Si j’insiste sur la justesse de cette première partie, c’est qu’elle est à mille lieux des extractions, des verbatim, comme on dit, des découpages aux ciseaux acharnés, volonté de buzzer, juste, fine, sans pathos, sans renonciation, sans procès à charge, sans superflu, sans faux fuyants – juste. Se découvre alors la suite, où l’émotion – et je ne l’attendais plus – semble d’un coup se déchainer et vouloir faire exploser le carcan de l’écriture documentée. Suite car suite il y aura à la rupture consommée, affirmée, voulue et soutenue par la grâce d’une rencontre.
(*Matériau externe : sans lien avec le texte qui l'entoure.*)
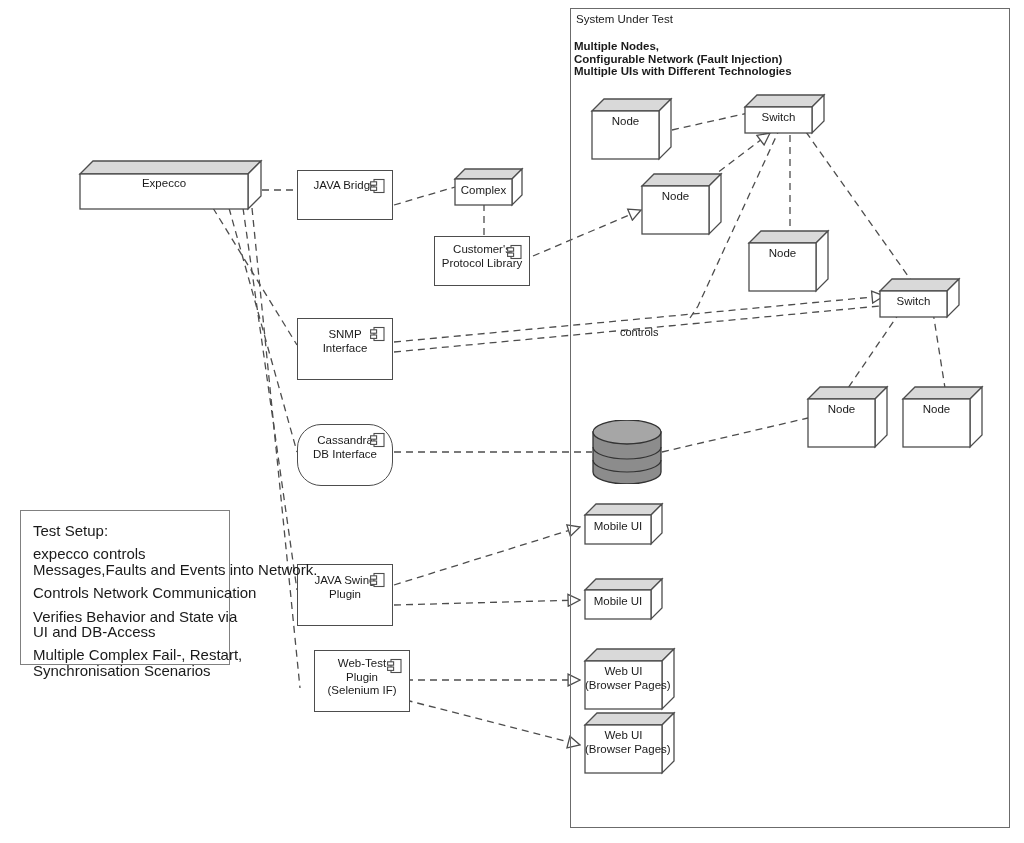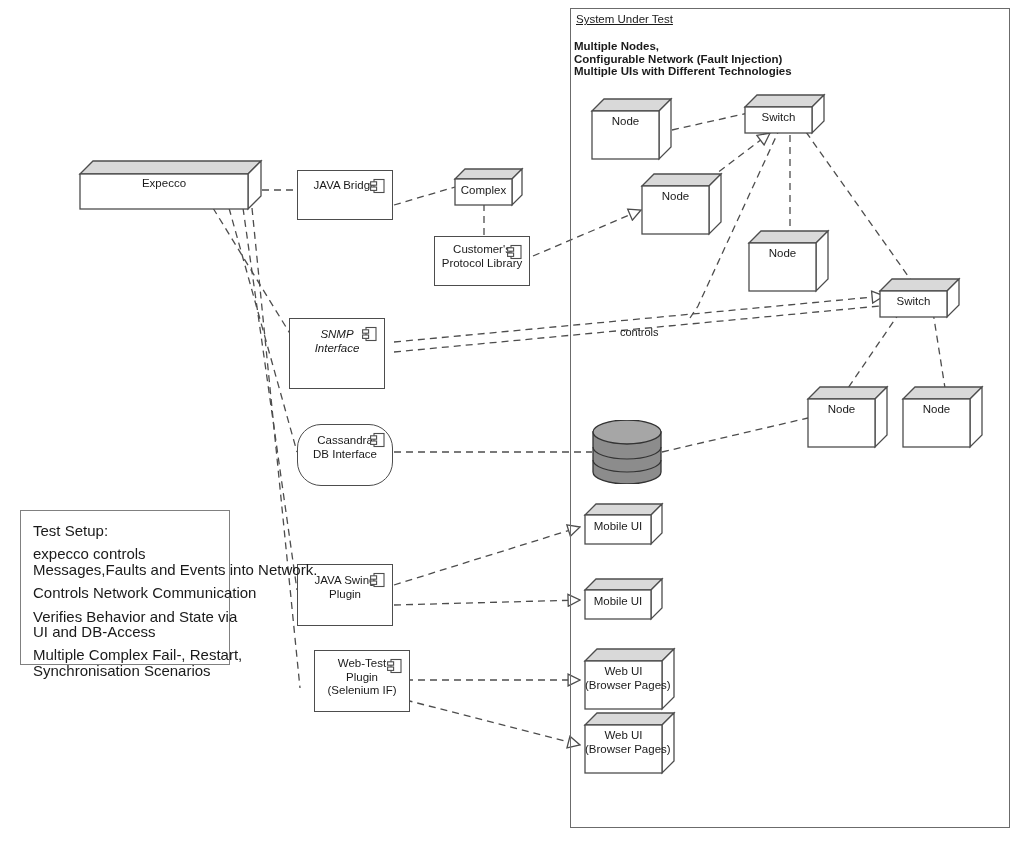--- a/index.html
+++ b/index.html
@@ -33,21 +33,20 @@
     border: 1.6px solid #6b6b6b;
     background: transparent;
     box-sizing: border-box;
   }
   .sut-title {
     position: absolute;
     font-size: 11.5px;
     color: #1a1a1a;
     white-space: pre;
     line-height: 13px;
-    text-decoration: underline;
   }
   .sut-sub {
     position: absolute;
     font-size: 11.5px;
     color: #1a1a1a;
     line-height: 12.6px;
     white-space: pre;
     font-weight: 600;
   }
 
@@ -216,21 +215,21 @@
   <div class="uml-comp" style="left:434px; top:236px; width:96px; height:50px;">
     <div class="label" style="top:6px;">Customer's
 Protocol Library</div>
     <svg class="comp-icon" viewBox="0 0 15 16" xmlns="http://www.w3.org/2000/svg">
       <rect x="4" y="1.5" width="10" height="13" fill="#fff" stroke="#4d4d4d" stroke-width="1.1"></rect>
       <rect x="0.6" y="3.8" width="6" height="3.4" fill="#fff" stroke="#4d4d4d" stroke-width="1.1"></rect>
       <rect x="0.6" y="9" width="6" height="3.4" fill="#fff" stroke="#4d4d4d" stroke-width="1.1"></rect>
     </svg>
   </div>
 
-  <div class="uml-comp" style="left:289px; top:318px; width:96px; height:71px;font-style:italic;">
+  <div class="uml-comp" style="left:297px; top:318px; width:96px; height:62px;">
     <div class="label" style="top:9px;">SNMP
 Interface</div>
     <svg class="comp-icon" viewBox="0 0 15 16" xmlns="http://www.w3.org/2000/svg">
       <rect x="4" y="1.5" width="10" height="13" fill="#fff" stroke="#4d4d4d" stroke-width="1.1"></rect>
       <rect x="0.6" y="3.8" width="6" height="3.4" fill="#fff" stroke="#4d4d4d" stroke-width="1.1"></rect>
       <rect x="0.6" y="9" width="6" height="3.4" fill="#fff" stroke="#4d4d4d" stroke-width="1.1"></rect>
     </svg>
   </div>
 
   <div class="uml-comp" style="left:297px; top:424px; width:96px; height:62px;border-radius:24px;">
Et l’intérêt pour ce livre, qui n’a rien de romantique, se révèle romanesque – pour ne pas dire mythologique, pour ne pas dire mythique – ne commence-t-il pas par le rappel de quelques contes fondateurs -, car Vanessa, enfin libérée, s’estomaque de qui n’est toujours pas digéré : comment a-t-on pu la laisser se faire enfermer dans un livre, un journal ? Comment a-t-on pu publier, le publier, lui laisser sa seule version remaniée, le prônant repentant sur la voie d’une hypothétique et incrédible rédemption, décrivant, salace, assumant, encouragé, manipulant la manipulée qui – l’avait-il toujours pressentie future et redoutable rivale  – il ne cessera de bombarder de ses mots, des années, en dépit du silence, du refus, comme pour l’entraver, encore, et l’empêcher de prendre possession de ce qui lui avait toujours appartenu, qui lui appartenait déjà avant cette funeste rencontre, la littérature. Dévastée d’être épinglée en éphémère, dévastée d’être réduite à la petite focale, à sa plus brève représentation, une majuscule absurde qu’il n’était pas bien compliqué de contourner, pour tout lecteur intéressé, et il y en eut, fatalement, la perversité autorise les perversités à s’assumer et à se dévoiler, à se croire autorisées – Vanessa Springora raconte – avec rage – la rage de la femme, la rage de l’éditrice, la rage de l’auteure. Et s’autorise, enfin, à conquérir son terrain terreau, à retourner les armes, les mots, à remâcher cracher le point final. Victime, aussi, écrivain, surtout.

Les Moins de seize ans milite pour une complète libéralisation des mœurs, une ouverture des esprits qui autoriseraient enfin l’adulte à jouir non pas « de » l’adolescent, bien sûr, mais « avec » lui. Beau projet. Ou sophisme de la pire espèce ? Que ce soit dans cet ouvrage ou dans la pétition que G. publiera trois ans plus tard, lorsqu’on y regarde vraiment de près, ce ne sont pas les intérêts des adolescents qu’il défend. Mais bien ceux des adultes « injustement » condamnés pour avoir eu des relations sexuelles avec eux.

Le rôle de bienfaiteur qu’aime se donner G. dans ses livres consiste en une initiation des jeunes personnes aux joies du sexe par un professionnel, un spécialiste émérite, bref, osons le mot, par un expert. En réalité, cet exceptionnel talent se borne à ne pas faire souffrir sa partenaire. Et lorsqu’il n’y a ni souffrance ni contrainte, c’est bien connu, il n’y a pas viol. Toute la difficulté de l’entreprise consiste à respecter cette règle d’or, sans jamais y déroger. Une violence physique laisse un souvenir contre lequel se révolter. C’est atroce, mais solide.

L’abus sexuel, au contraire, se présente de façon insidieuse et détournée, sans qu’on en ait clairement conscience. On ne parle d’ailleurs jamais d’« abus sexuel » entre adultes. D’abus de « faiblesse », oui, envers une personne âgée, par exemple, une personne dite vulnérable. La vulnérabilité, c’est précisément cet infime interstice par lequel des profils psychologiques tels que celui de G. peuvent s’immiscer. C’est l’élément qui rend la notion de consentement si tangente. Très souvent, dans les cas d’abus sexuels ou d’abus de faiblesse, on retrouve un déni de la réalité : le refus de se considérer comme une victime. Et, en effet, comment admettre qu’on a été abusé, quand on ne peut nier avoir été consentant ? Quand, en l’occurrence, on a ressenti du désir pour cet adulte qui s’est empressé d’en profiter ? Pendant des années, je me débattrai moi aussi avec cette notion de victime, incapable de m’y reconnaître.